What is good enough for a public health emergency is also sound policy for everyday emergencies. Millions of people are denied medically necessary drug treatments because they have to choose between paying to fill exorbitantly expensive prescriptions and eating. Anyone forced to make such a choice faces a personal emergency. We need federal controls on drug prices and more production of generic drugs financed by public funds.
The other part of this story has to do with public health. For 20 years, public health has been a stepchild of federal policy, while both parties have supported increases in the budget for the National Institutes of Health.

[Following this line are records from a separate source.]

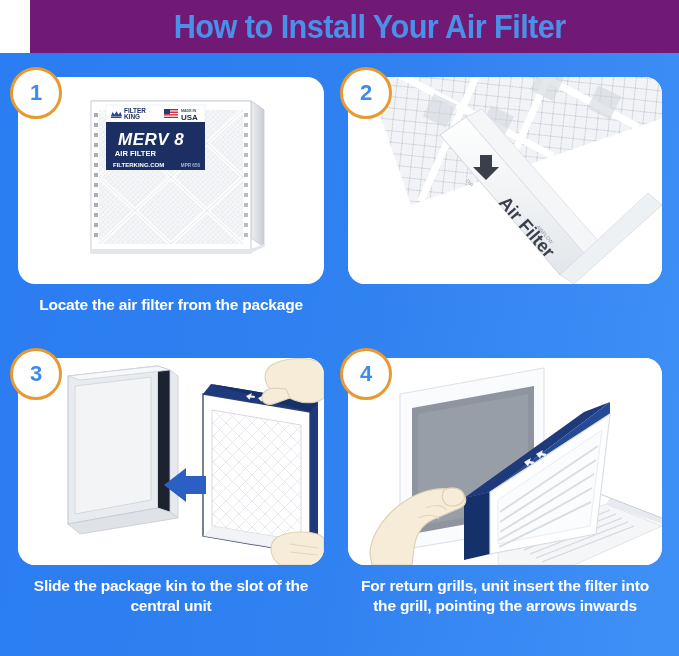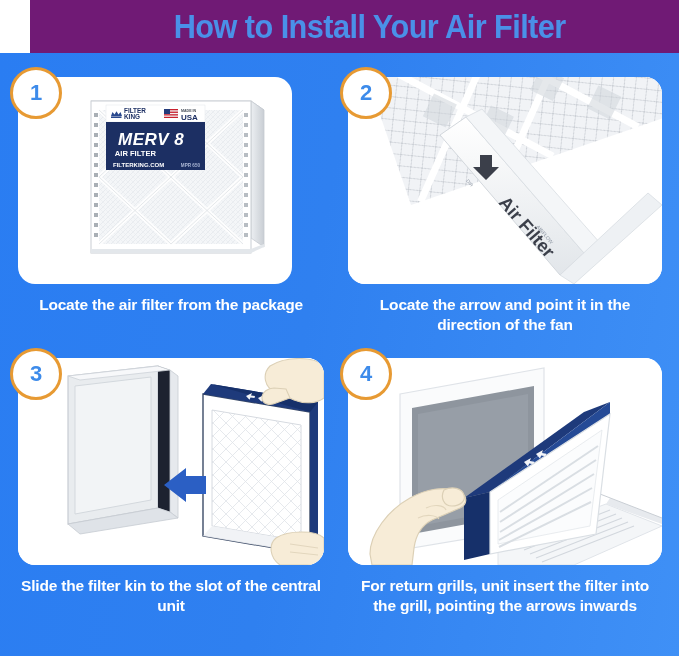--- a/index.html
+++ b/index.html
@@ -54,7 +54,7 @@
   #step2{left:348px;top:24px;width:314px;height:260px;}
   #step3{left:18px;top:305px;width:306px;height:272px;}
   #step4{left:348px;top:305px;width:314px;height:272px;}
-  #step1 .step-card{width:274px;height:207px;}
+  #step1 .step-card{width:306px;height:207px;}
   #step2 .step-card{width:314px;height:207px;}
   #step3 .step-card{width:306px;height:207px;}
   #step4 .step-card{width:314px;height:207px;}

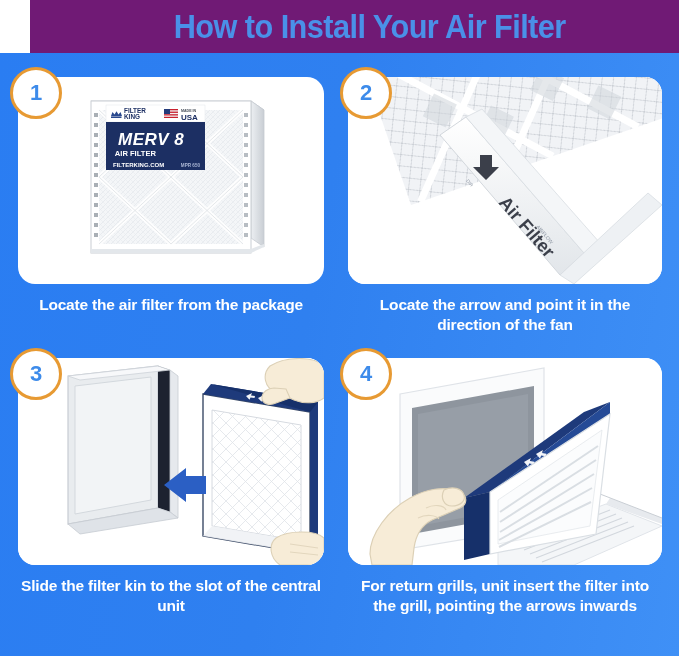--- a/index.html
+++ b/index.html
@@ -235,7 +235,6 @@
         </div>
       </div>
       <div class="badge">2</div>
-      <div class="caption">Locate the arrow and point it in the direction of the fan</div>
     </div>
 
     <div class="step" id="step3">

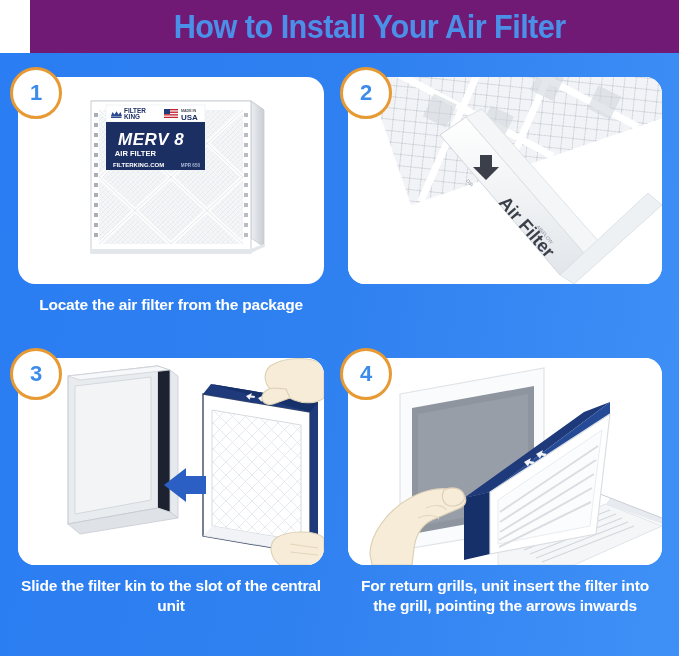--- a/index.html
+++ b/index.html
@@ -293,7 +293,7 @@
         </div>
       </div>
       <div class="badge">3</div>
-      <div class="caption">Slide the filter kin to the slot of the central unit</div>
+      <div class="caption">Slide the package kin to the slot of the central unit</div>
     </div>
 
     <div class="step" id="step4">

What magic does NIH possess in an era of budget cuts? The drug industry loves it, since NIH finances the basic scientific research on which the industry relies to make its customized products (and exorbitant profits). Every time a particular disease comes into vogue as a public cause, the drug industry jumps on the bandwagon and gets another hike in NIH funding.
Certainly, it makes sense to lavish public money on basic research - but then taxpayers should not have to pay twice via high prices at the drugstore. Nor is it sound policy to favor research that helps the drug industry while short-changing public health and epidemiological efforts which can safeguard the health of broader populations at lower cost.
It shouldn't take a national emergency to grasp how out of whack our priorities have been. It's time to rein in drug company profits and rebuild our public health system, so all Americans can get the drugs and vaccines that we need at the lowest possible cost.